Версальский утопленник
Шрифт:
— Нанес визит вежливости, — смиренно ответил Николя.
— М-да! Не доверяю я таким визитам, особенно когда вы говорите о них со столь сладким выражением лица. Короче говоря, мы с Лабордом присутствовали при работе чана, а затем наблюдали, как эмпирист исцелял больного.
— И к какому вы пришли выводу?
— Что касается чана, то это ярмарочный фокус, забавный опыт, который легко поставить благодаря нынешнему уровню знаний. Животный магнетизм не имеет к нему никакого отношения, это всего лишь удачно придуманное сочетание слов, чтобы замаскировать комедию с чаном.

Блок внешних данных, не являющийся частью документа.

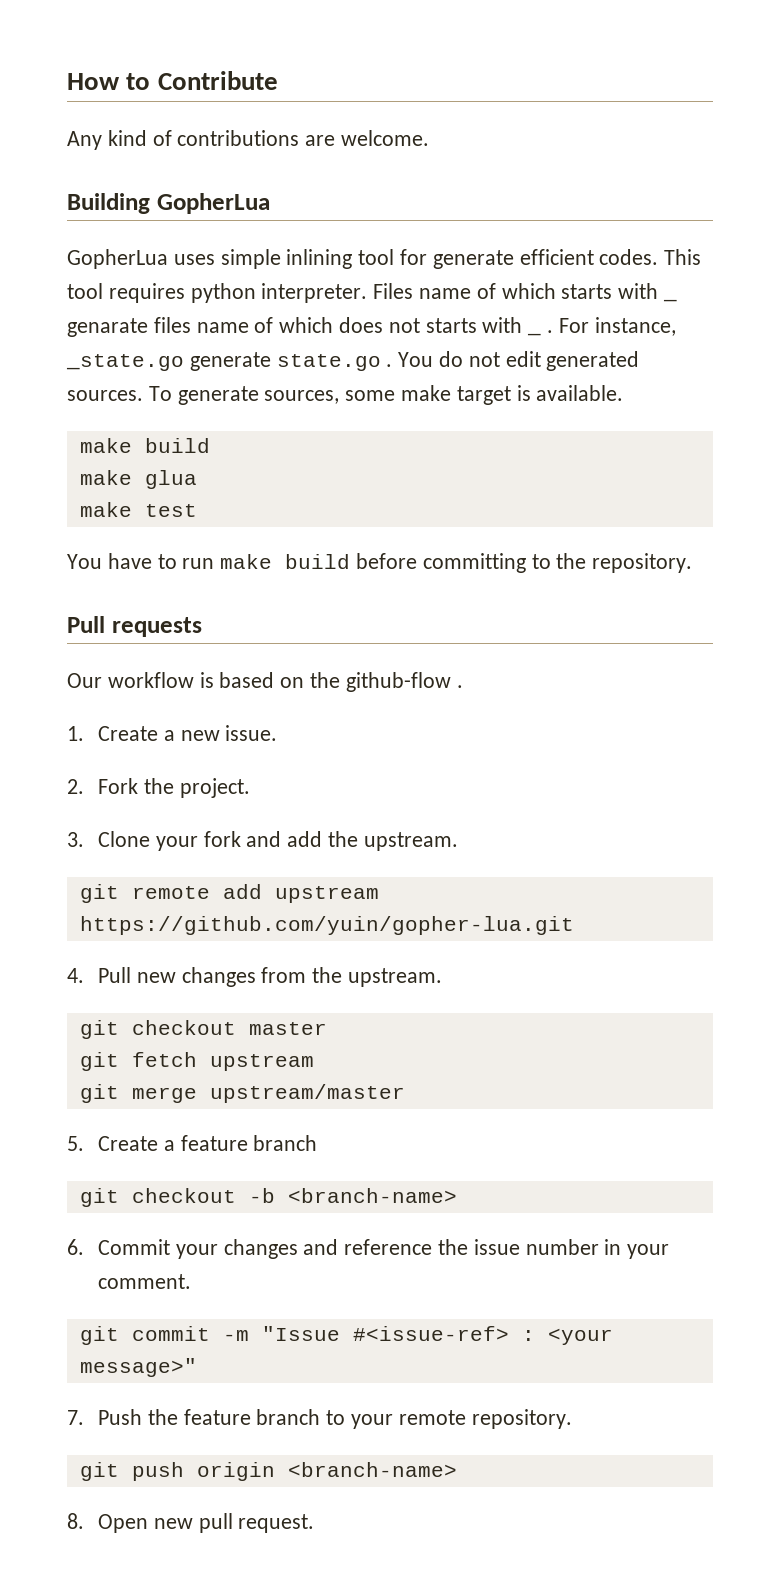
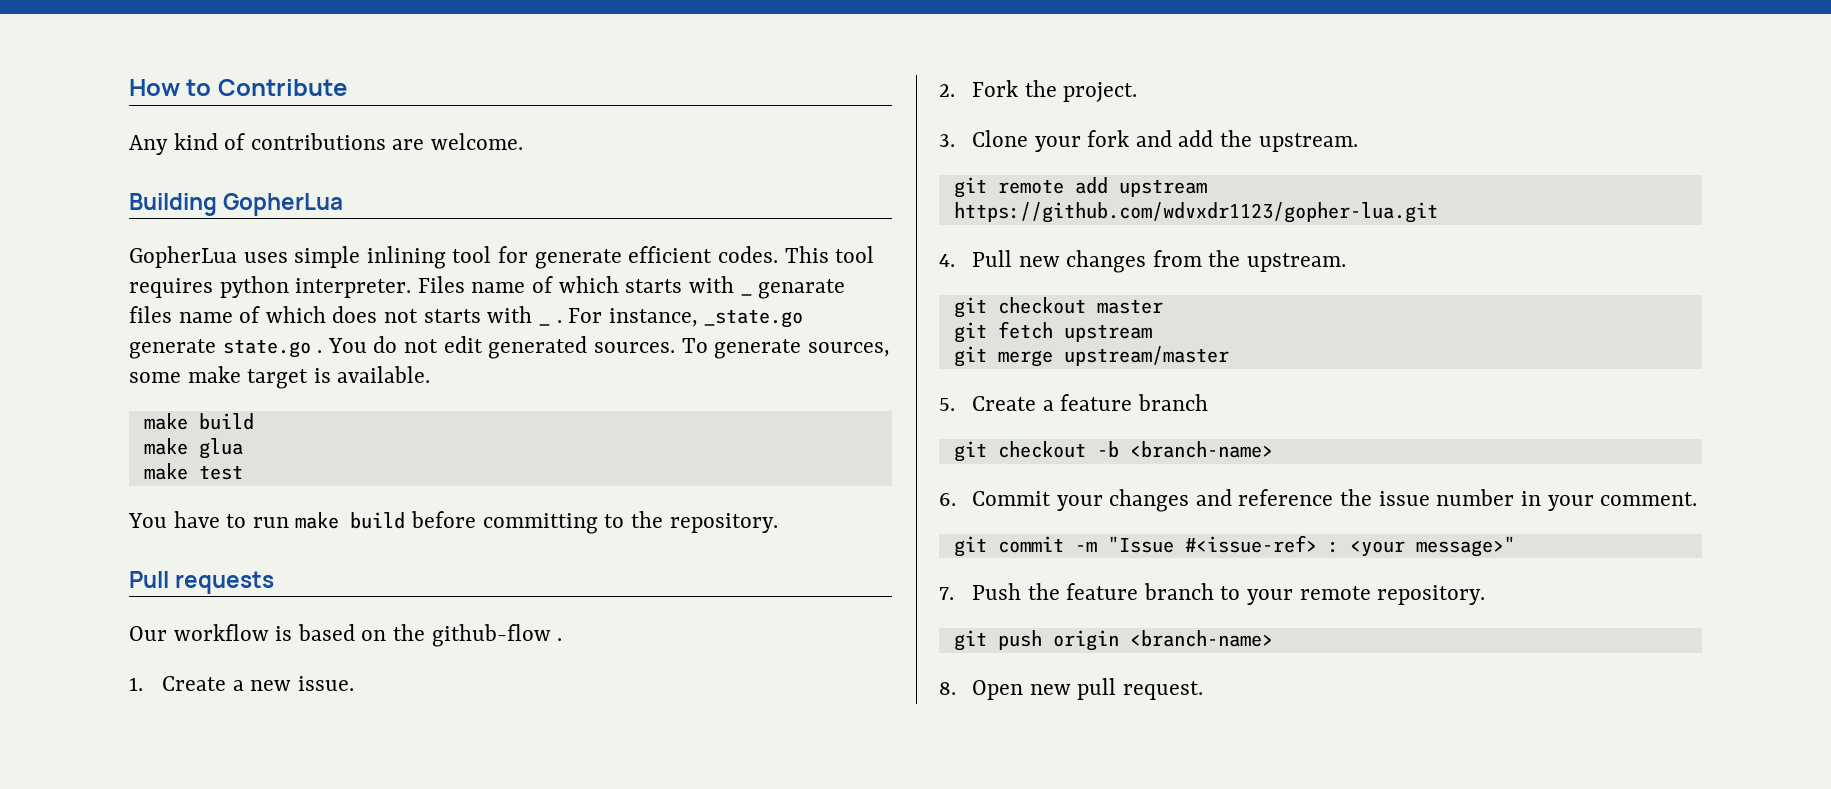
[79,916,574,935] https://github.com/yuin/gopher-lua.git -> [953,202,1438,223] https://github.com/wdvxdr1123/gopher-lua.git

— А как насчет бесплатного лечения простолюдинов?
— Поток экю, обрушенный на него легковерной знатью, жаждущей избавиться от надуманных недугов, с лихвой его искупает.

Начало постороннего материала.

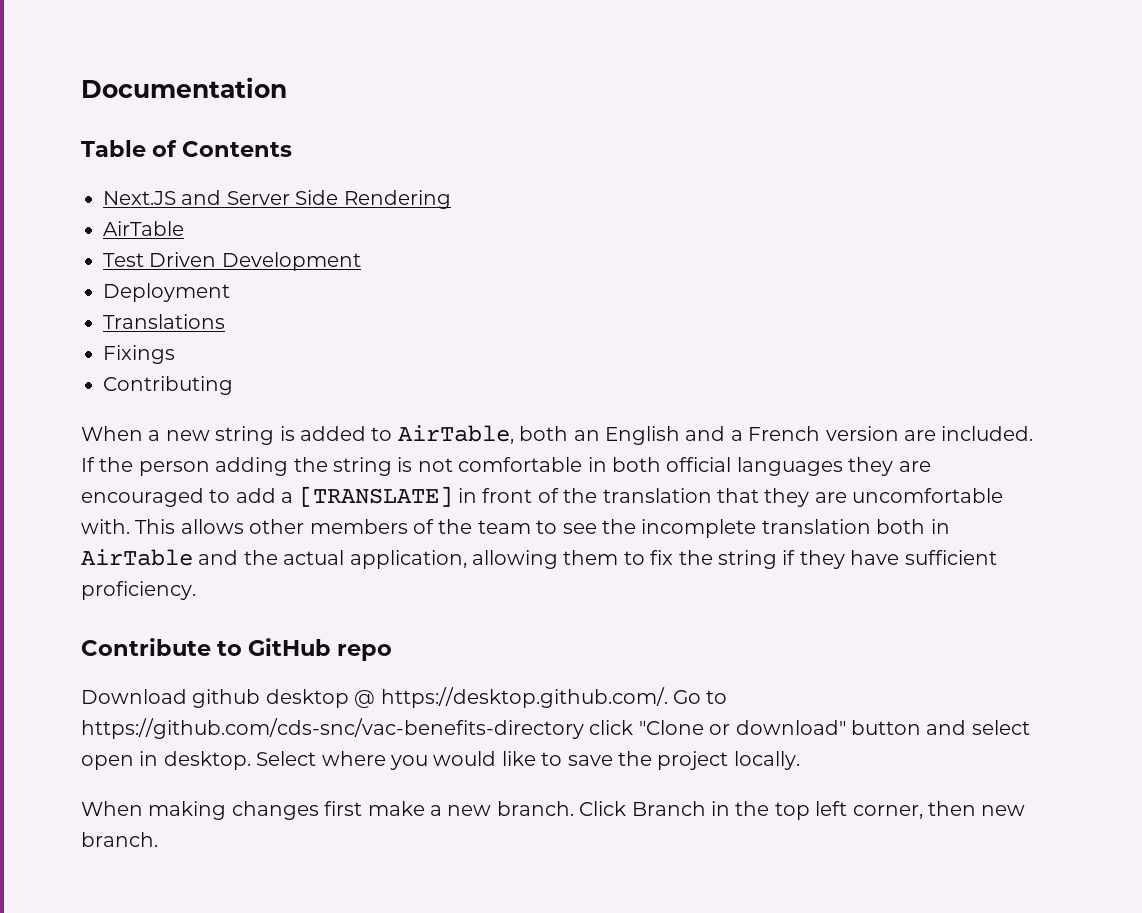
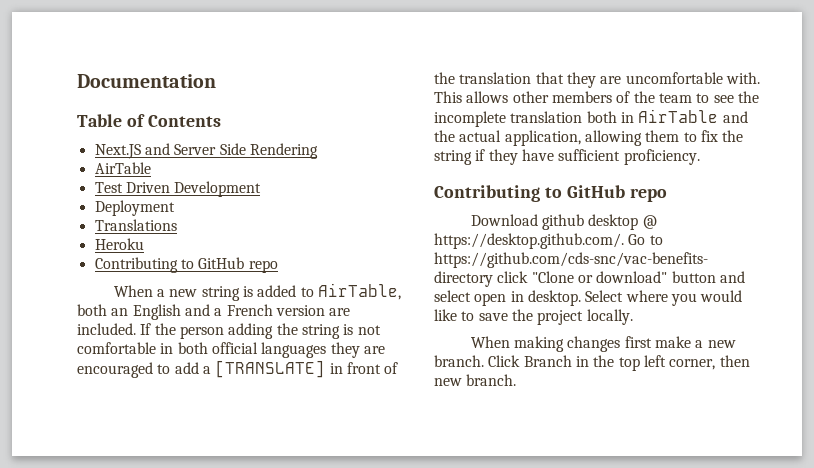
[103,345,175,364] [103,376,233,395] Fixings // Contributing -> [94,238,144,250] [94,257,278,273] Heroku // Contributing to GitHub repo
[81,638,211,656] Contribute -> [434,185,540,202] Contributing

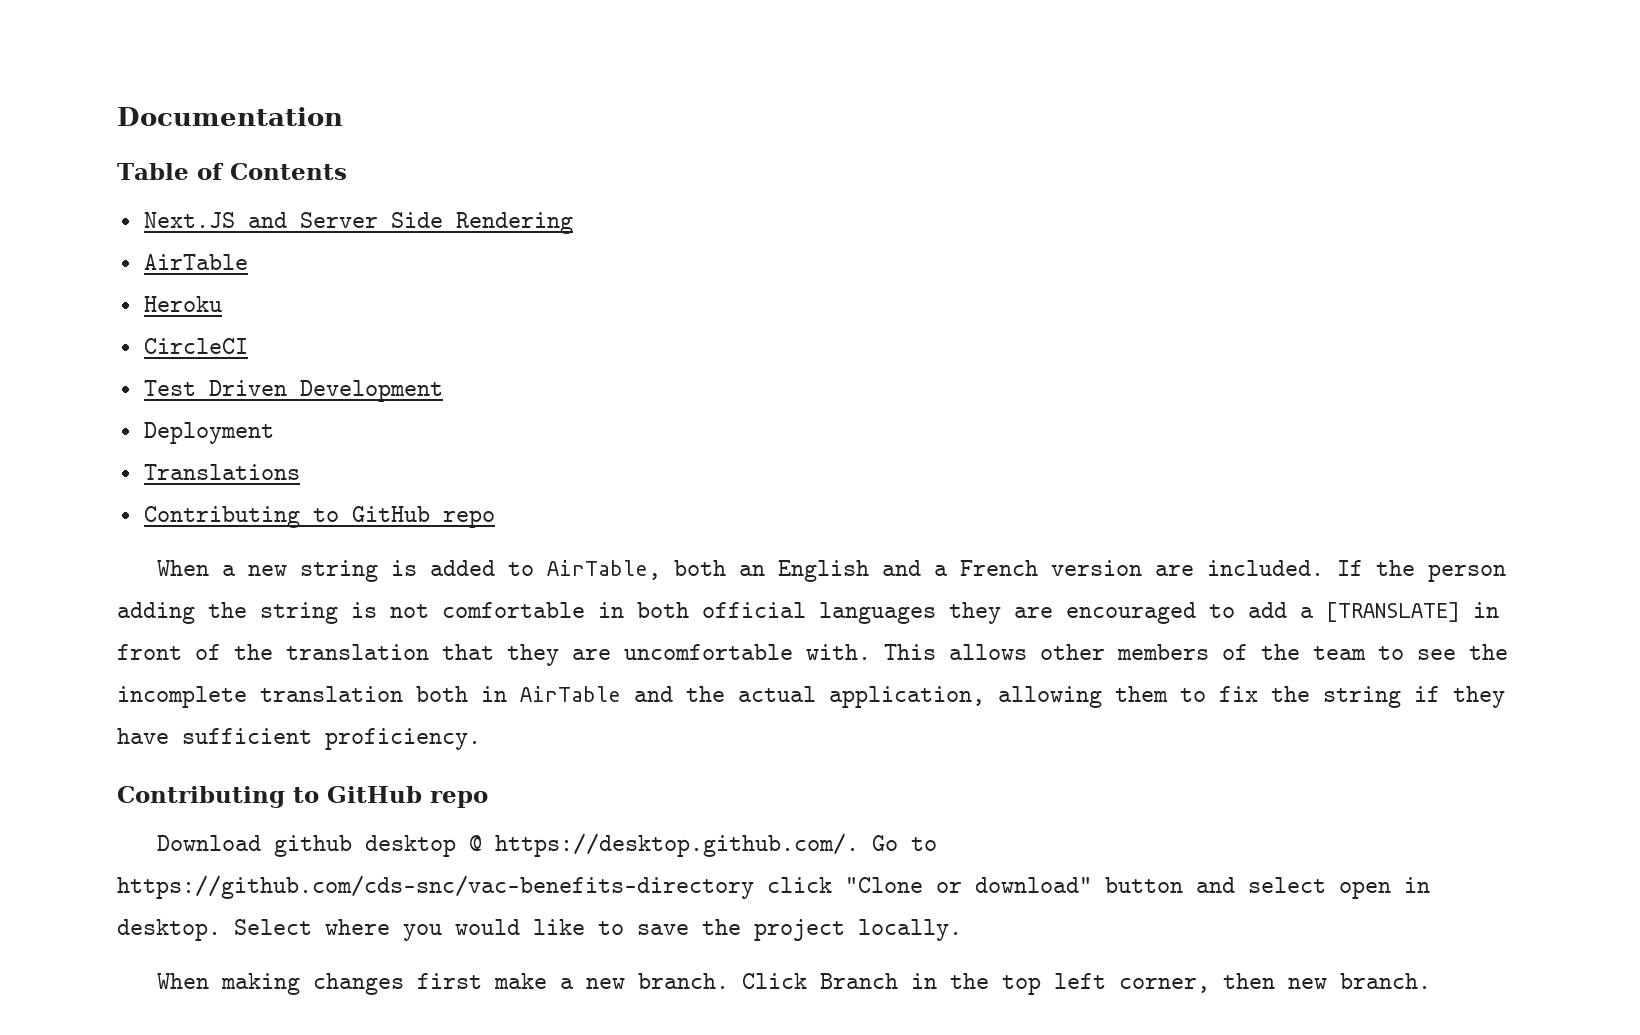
(151, 168) none -> [143,296,222,312] [143,338,248,354] // Heroku // CircleCI
[94,238,144,250] // Heroku -> (300, 472) none

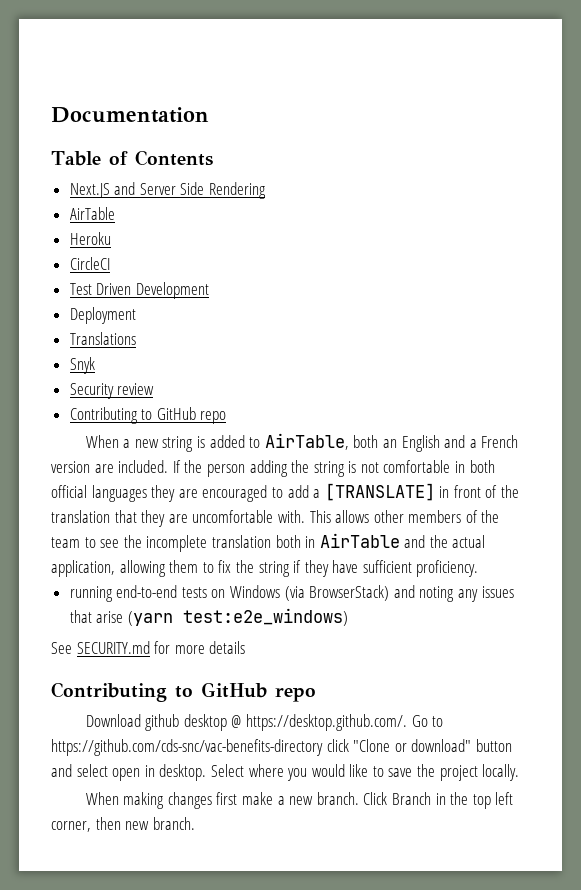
(300, 472) none -> [69,357,95,374] [69,383,155,399] // Snyk // Security review
(481, 739) none -> [69,585,514,602] [69,608,348,626] [51,641,246,654] // running end-to-end tests on Windows (via BrowserStack) and noting any issues that arise (yarn test:e2e_windows) // See SECURITY.md for more details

Подошел прислужник, и Семакгюс заказал
— А как вы оцениваете его пассы и способность вгонять людей в сон? — продолжил он. — Эме рассказала мне, как проходил сеанс исцеления госпожи де Лаборд.
— Ничего нового; все, как некогда происходило с конвульсионерами на кладбище Сен-Медар. Надо помнить две простые истины. Во-первых, если убедить пациента в том, что целитель обладает сверхъестественными способностями, считай, результат наполовину достигнут. Во-вторых, магнетизер-мужчина всегда найдет способ воздействия на женщину.
— Иначе говоря, мелочи имеют значение?
— Основное, друг мой, основное! Поймите, женщины, идущие на прием к Месмеру, в сущности, не больны, они всего лишь обладают повышенной чувствительностью. Я все старательно запоминал. Прежде всего, обстановка: невидимая музыка, курящийся ладан, необычная красота прислужников, величественный вид самого Месмера, его проницательный взор. Обычно он зажимает колени больной между своими коленями. Одна рука оказывает давление в области брюшной полости, другая — чуть ниже поясницы. Лица сближаются, и пациент, и больная глубоко дышат, чувства возбуждаются, дыхание пациентки учащается, грудь взволнованно вздымается и опускается. И вот наступает кризис, больная бьется в конвульсиях, от которых, однако, у нее остаются отнюдь не неприятные впечатления. Больная хочется повторить сеанс, она желает еще раз погрузиться в сладостный транс, в который погрузил ее Месмер! И, как вы, полагаю, поняли, транс сей имеет много сходства с иным, всем нам известным кризисом. Так доктор вербует себе клиентов среди рабов эфемерной моды, в основном из состоятельных особ, и формирует у них потребность, кою только он может удовлетворить. Если вам интересно мое мнение, то Лаборд сам в состоянии исцелить свою жену, заставив ее забыть о неудачном дебюте супружеской жизни. И для этого нет нужды обращаться к шарлатану из Вены!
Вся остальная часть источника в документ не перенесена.